Egli continua su questa linea: “Una volta acquisita questa chiave, tutta la vita del soggetto si riordina nella sua prospettiva. Si parla per esempio delle sue preoccupazioni anali. Ma attorno a che cosa ruota l’interesse che egli rivolge ai suoi escrementi? Attorno alla questione se negli escrementi possano esserci dei noccioli di frutta ancora in grado di germogliare una volta messi nella terra”[10]. Il tema della procreazione è effettivamente presente nel soggetto, ma è un’isteria maschile?

“Il soggetto ha una grande ambizione:” -non potrebbe essere questa la sua soluzione sintomatica?- “occuparsi dell’allevamento di polli e specialmente del commercio di uova.” Infatti, sembra che sia lui la gallina che procrea. “Si interessa ad ogni genere di problema botanico, tutti centrati sulla germinazione”[11]. Un analista lacaniano di oggi sarebbe molto attento a questo interesse del soggetto sul modo in cui germinano i semi. Lacan inferisce che il soggetto sia identificato alla donna in travaglio; la sua identificazione, non potrebbe essere piuttosto al bambino in pezzi? Lo diciamo dopo più di sessanta anni da questo Seminario dal quale abbiamo tanto imparato.

“Si può anche dire che una serie di incidenti capitatigli nella sua professione di tranviere sono legati al bambino in pezzi di cui era stato testimone”[12]. Lacan riconosce qui l’importanza del bambino in pezzi. “Non è questa l’origine ultima della questione del soggetto, ma è un’origine particolarmente significativa.”[13] Ovverosia, prende nota di questo dato.

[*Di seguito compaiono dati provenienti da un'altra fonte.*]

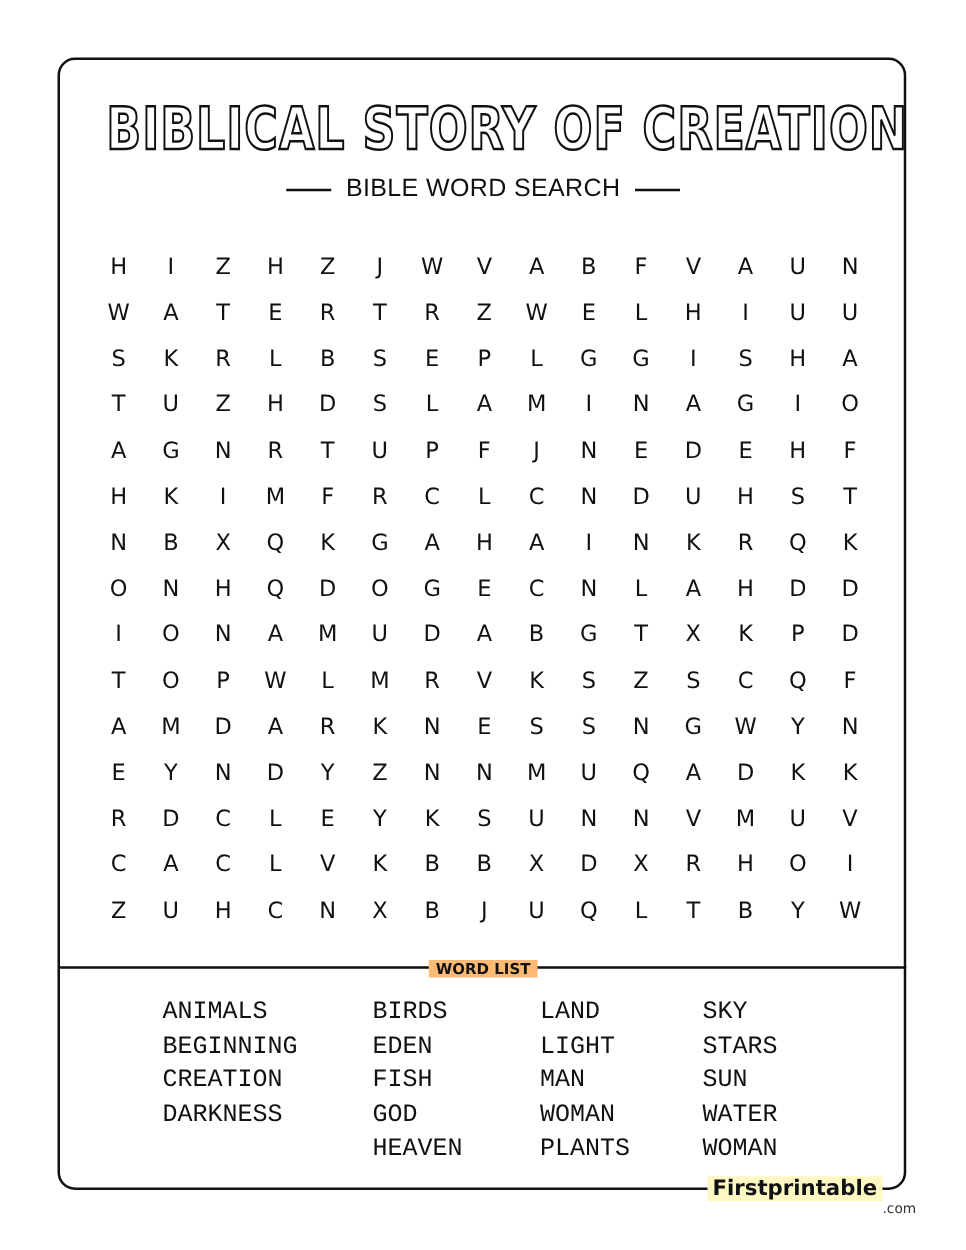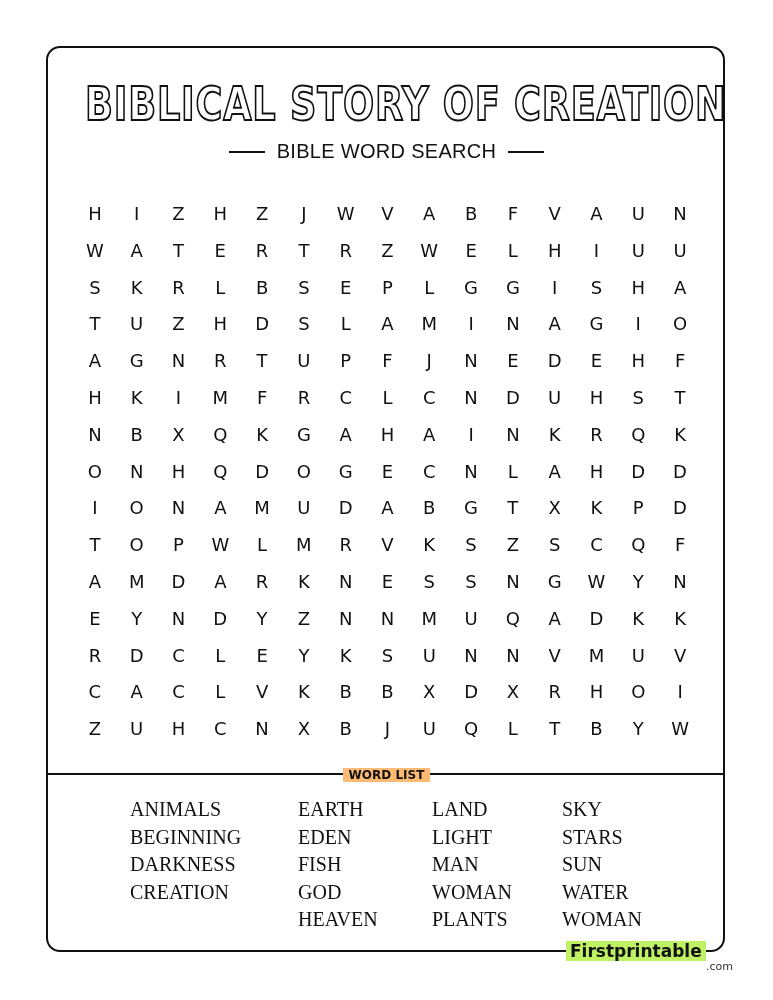"ANIMALS" .word { font-family: Liberation Serif, serif -> Liberation Mono, monospace }
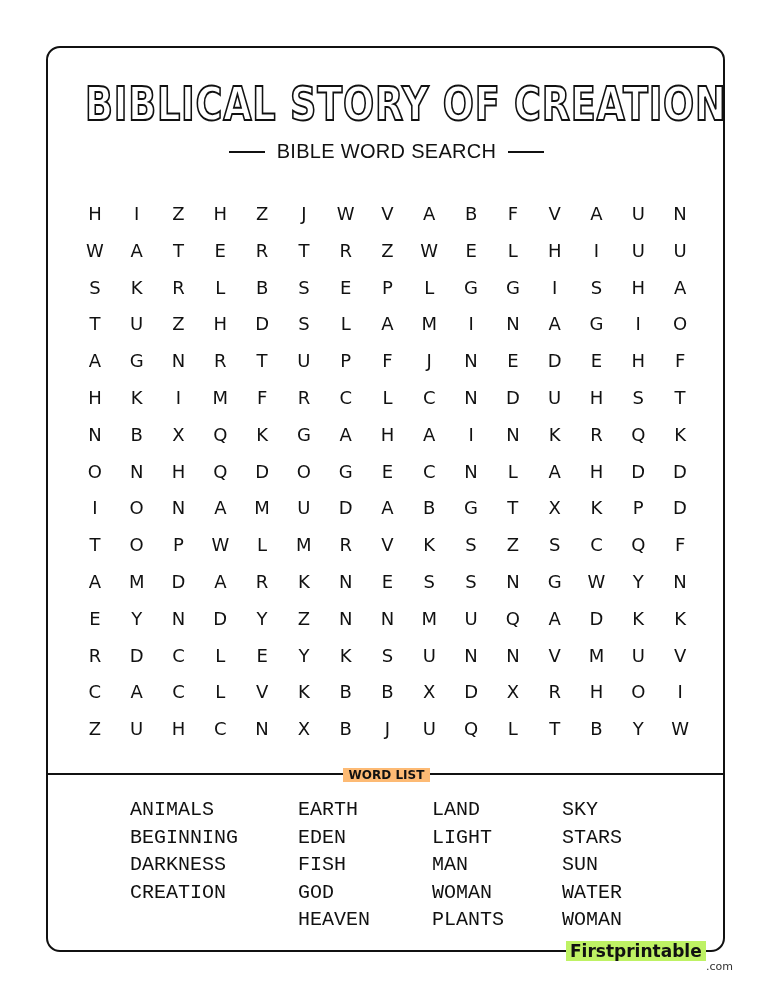"EARTH" div.word { text: EARTH -> BIRDS }
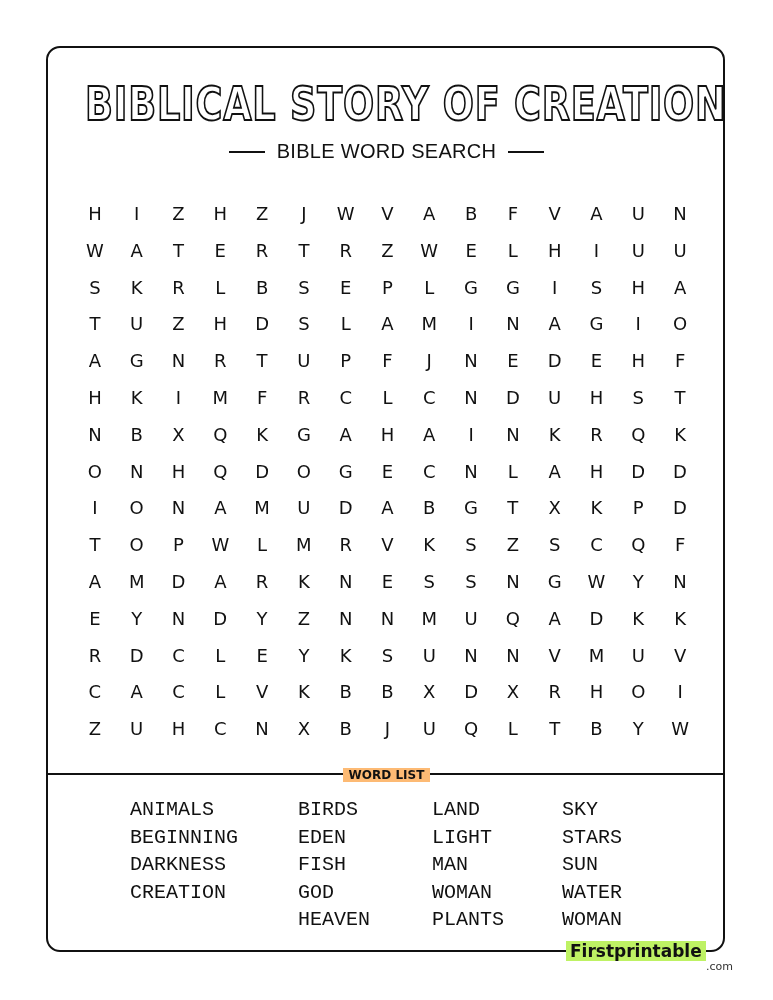"DARKNESS" div.word { order: before "CREATION" -> after "CREATION" }
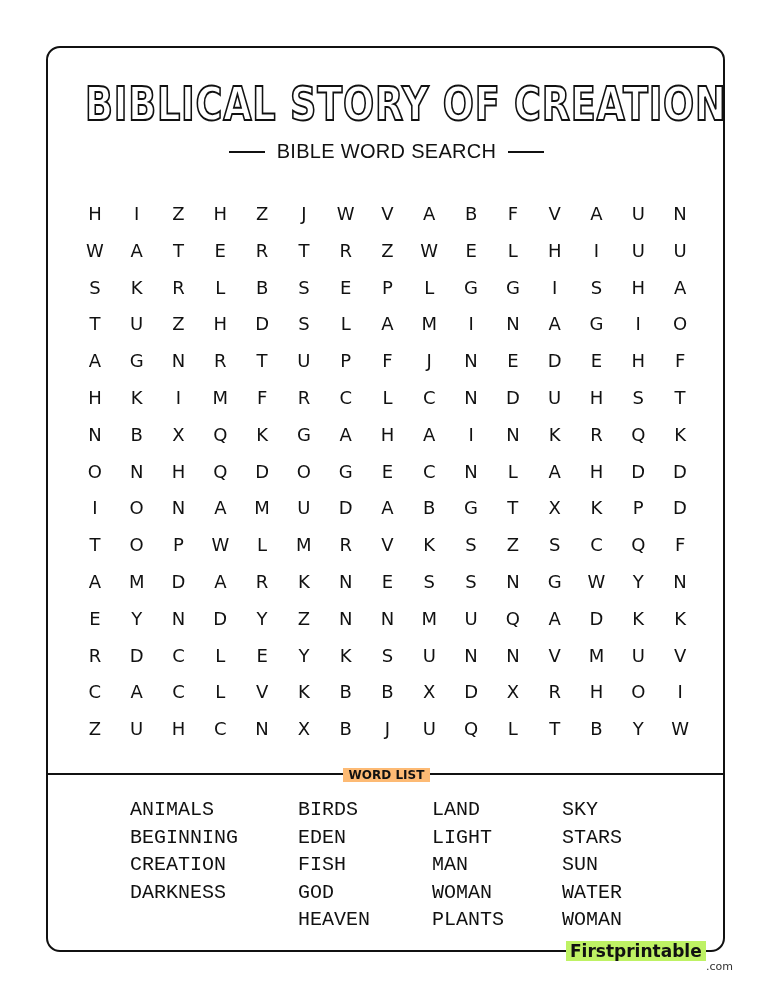"Firstprintable" .brand { background: #bef264 -> #fef9c3 }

Continua: “Terminiamo con l’episodio con cui abbiamo cominciato, l’ultimo incidente. Egli cade dal tram che è diventato per lui un apparato significativo, si lascia cadere, si autopartorisce. Il tema unico del fantasma di gravidanza domina. Ma in che termini? In quanto significante -il contesto lo mostra- della questione della sua integrazione nella funzione virile, nella funzione di padre. Si può notare che ha fatto in modo da sposare una donna che aveva già un figlio, e con la quale ha potuto avere solo relazioni insufficienti”[14]. In altre parole, lui stesso non divenne un padre, si è arrangiato per non diventare padre[15].

Psicosi ordinaria, oggi? E ancora, esiste l’isteria maschile? Fino a che punto sono crollate le antiche categorie cliniche? È ciò che questo caso ha messo in primo piano nel suggerirmi questa domanda.

Traduzione: Silvia Cimarelli. Revisione: Maria Laura Tkach

[1] Coccoz, V., Freud. Un despertar de la Humanidad, Editorial Gredos. Barcelona 2017.

[2] Lacan, J., Radiofonia, in Altri Scritti, Einaudi, Torino, 2013.

[3] Lacan, J., Il Seminario, Libro III (1955-56), Le psicosi, Einaudi, Torino 2010, p. 185.

[4] Ibid., p. 193.

[5] Ibid., p. 194.

[6] Ibid., p. 195.

[7] Ibidem.

[8] Ibid., p. 196.

[9] Ibidem.

[10] Ibid., p. 197.

[11] Ibidem.

[12] Ibidem.

[13] Ibidem.

[14] Ibid.

[15] Troverete questo caso ampiamente sviluppato in Cinco conferencias sobre Psicosis ordinaria, un mio volume di prossima pubblicazione con Editorial Grama, Buenos Aires, 2017.